Westphal C, Barsch B. Simulating Local Anesthesia Systemic Toxicity (LAST) to improve peri-anesthesia nursing knowledge. Evidence-Based Practice poster presented at Nursing Passion: Re-Igniting the Art & Science, Advocate Aurora Health Nursing & Research Conference 2022; November 9, 2022; virtual.
Evidence-Based Practice poster presented at Nursing Passion: Re-Igniting the Art & Science, Advocate Aurora Health Nursing & Research Conference 2022; November 9, 2022; virtual.
Background Information: The use of local anesthetics to improve pain management and patient outcomes during the perioperative experience has been increasing. LAST is a rare, time sensitive, and life-threatening complication of administering local anesthetics to patients. It is important that a LAST crisis is recognized and treated immediately to have better patient outcomes.
- Increase the perianesthesia nurse’s knowledge and comfort level with LAST with education and simulation case study
- Provide resources and access for treating LAST, which include the American Society of Regional Anesthesia and Pain Medicine (ASRA) checklist for the treatment of LAST
Implementation Plan: An evidence-based literature review was conducted to develop education for the perianesthesia department. After the anesthesiologist reviewed and approved the presentation, a case study was developed for a high-fidelity simulation-based learning with debriefing session. The team partnered with pharmacy to make sure that lipid emulsion therapy was accessible in each department with the necessary supplies. The ASRA checklist was also displayed in the same location near the lipid therapy.
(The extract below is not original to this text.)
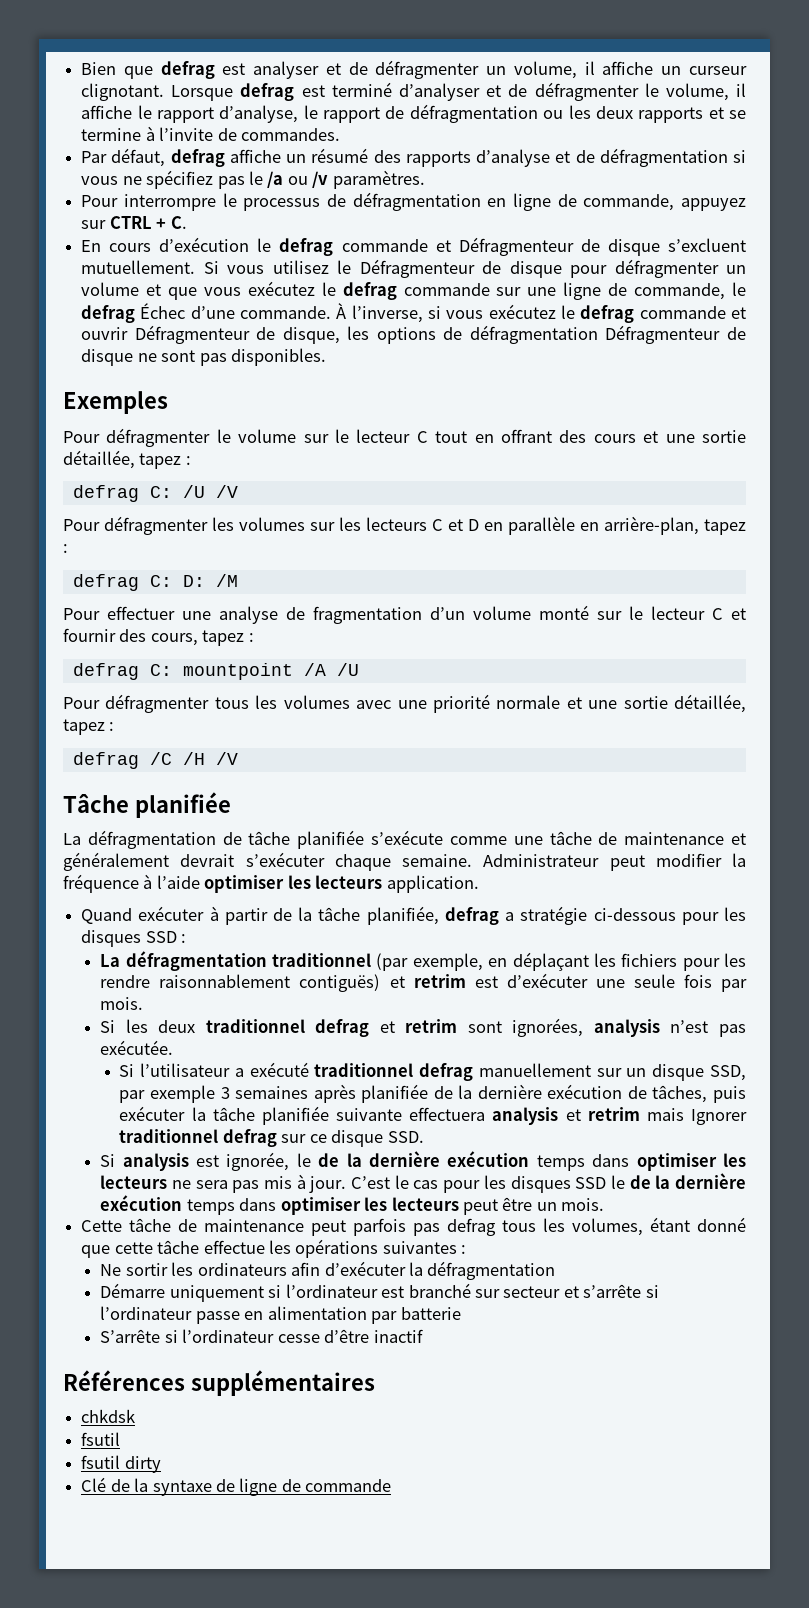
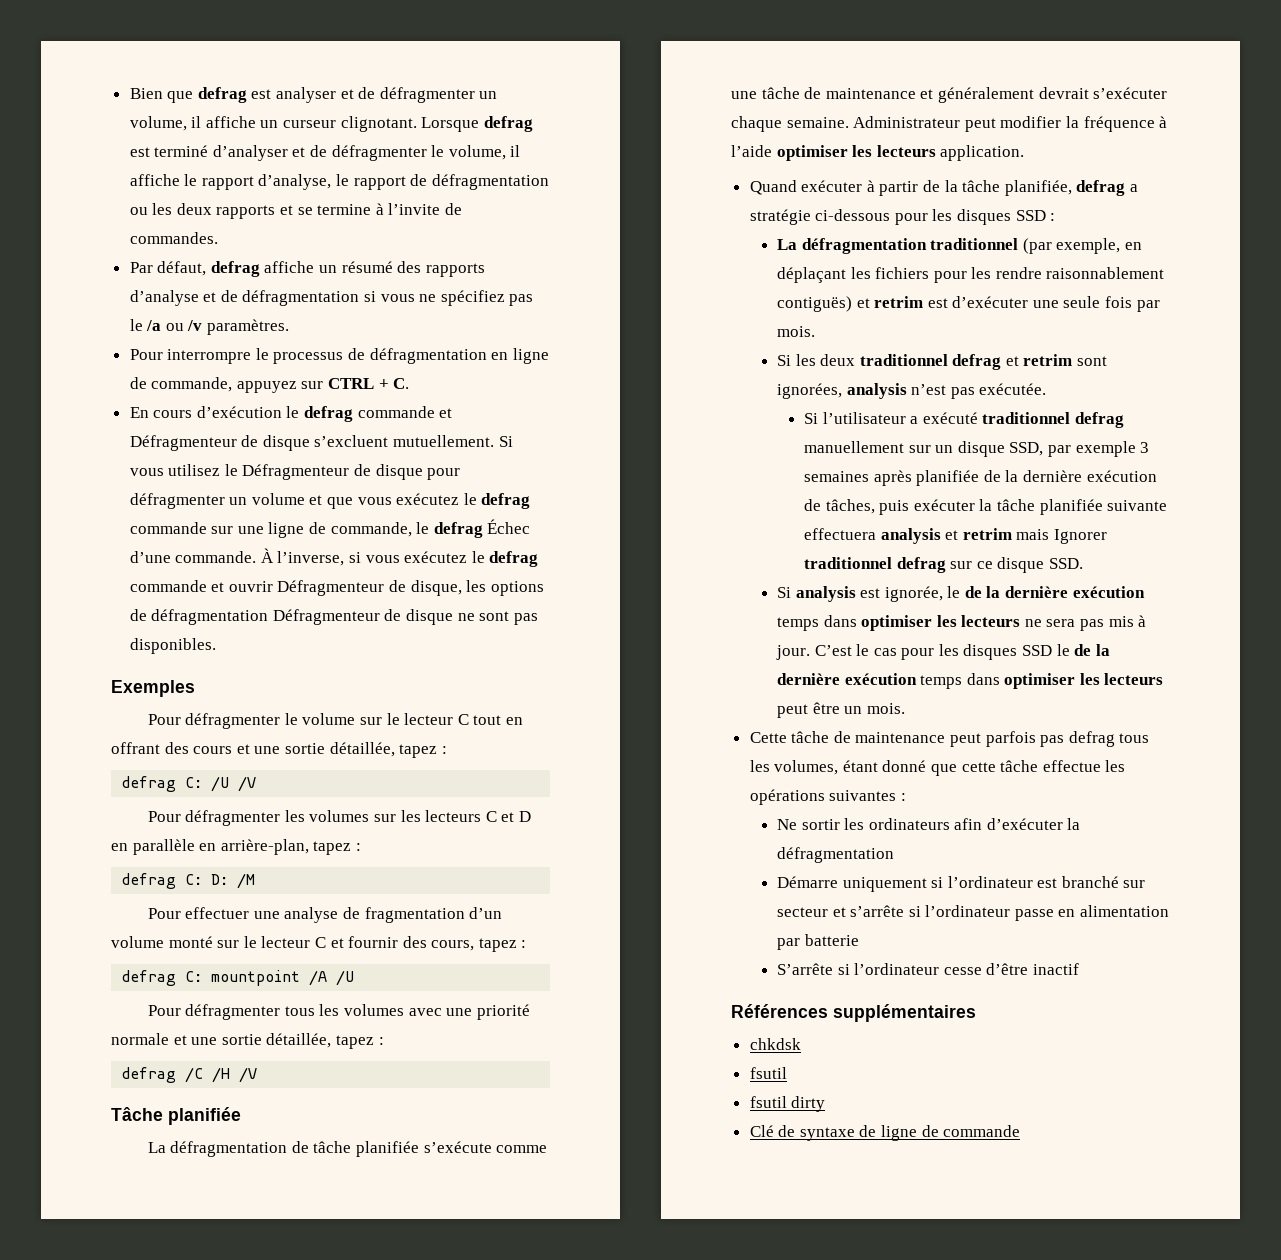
- Clé de la syntaxe de ligne de commande
+ Clé de syntaxe de ligne de commande

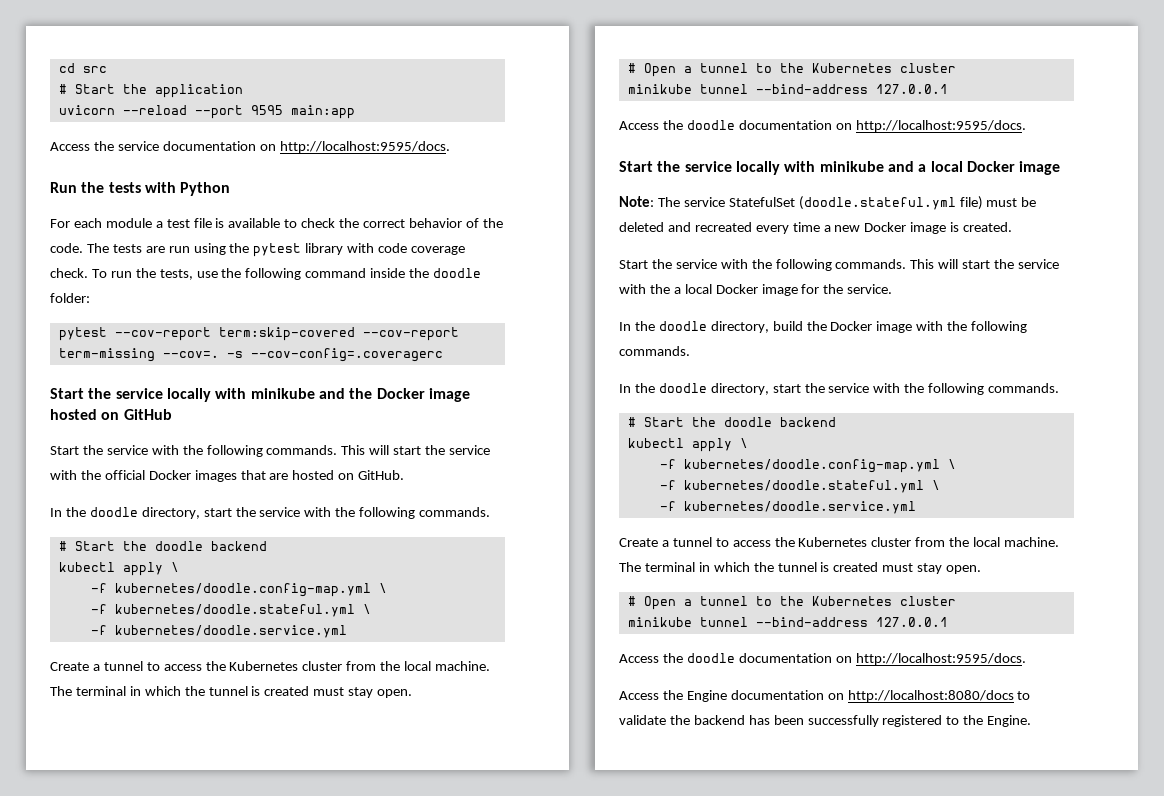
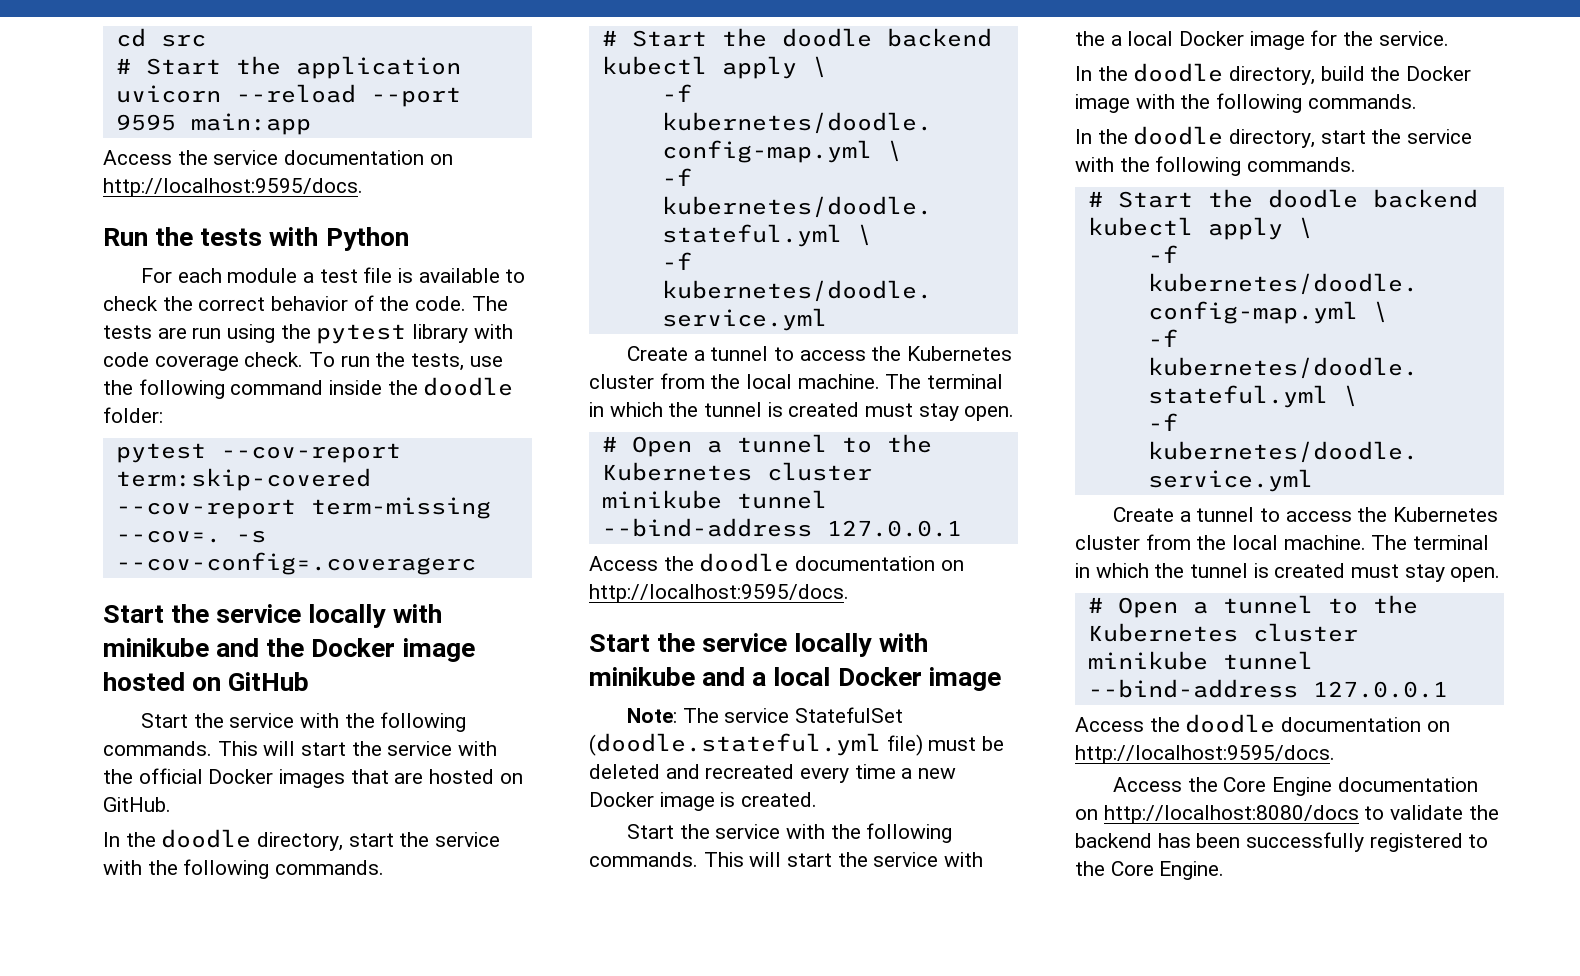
- Access the Engine documentation on http://localhost:8080/docs to validate the backend has been successfully registered to the Engine.
+ Access the Core Engine documentation on http://localhost:8080/docs to validate the backend has been successfully registered to the Core Engine.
Outcomes: There was 100% participation with an improvement in a knowledge-based test and comfort rating scale pre- and post-intervention with an average of 58.4% to 93.8% and 4.8 to 8.4 (scale: 0-10), respectively. Shortly after the education, a patient in PACU presented with mild symptoms of LAST post nerve block with metallic taste, perioral numbness, and progressing to tremors. The nurse recognized the symptoms, notified anesthesia, and initiated treatment, which resulted in a positive patient outcome. The nurse stated that the education helped her recognize the LAST crisis, escalate, and treat the patient. A year later, a case study competency was developed and successfully completed by nursing to ensure sustainability of education.
Implications for practice: By implementing best practice, the team was able to improve knowledge and comfort of the nursing staff in recognizing and treating LAST to improve patient outcomes.